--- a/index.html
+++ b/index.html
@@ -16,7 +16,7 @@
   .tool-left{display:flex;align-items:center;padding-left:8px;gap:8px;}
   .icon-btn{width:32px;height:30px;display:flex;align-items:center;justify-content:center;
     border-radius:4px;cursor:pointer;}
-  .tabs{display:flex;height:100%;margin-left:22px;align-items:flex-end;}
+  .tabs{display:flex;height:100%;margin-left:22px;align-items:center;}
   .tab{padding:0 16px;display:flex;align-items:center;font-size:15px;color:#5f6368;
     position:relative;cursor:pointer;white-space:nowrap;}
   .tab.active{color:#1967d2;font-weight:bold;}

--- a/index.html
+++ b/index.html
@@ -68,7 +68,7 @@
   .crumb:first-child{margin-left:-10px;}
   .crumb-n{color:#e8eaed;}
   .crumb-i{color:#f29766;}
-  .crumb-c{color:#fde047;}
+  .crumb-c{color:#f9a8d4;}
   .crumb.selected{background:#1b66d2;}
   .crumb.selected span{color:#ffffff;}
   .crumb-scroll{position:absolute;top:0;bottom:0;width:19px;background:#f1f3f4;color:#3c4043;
....
All lines of the material that contain the word "position" should be listed.

■ WRITTEN RESPONSE
     position:relative;cursor:pointer;white-space:nowrap;}
   .crumb-scroll{position:absolute;top:0;bottom:0;width:19px;background:#f1f3f4;color:#3c4043;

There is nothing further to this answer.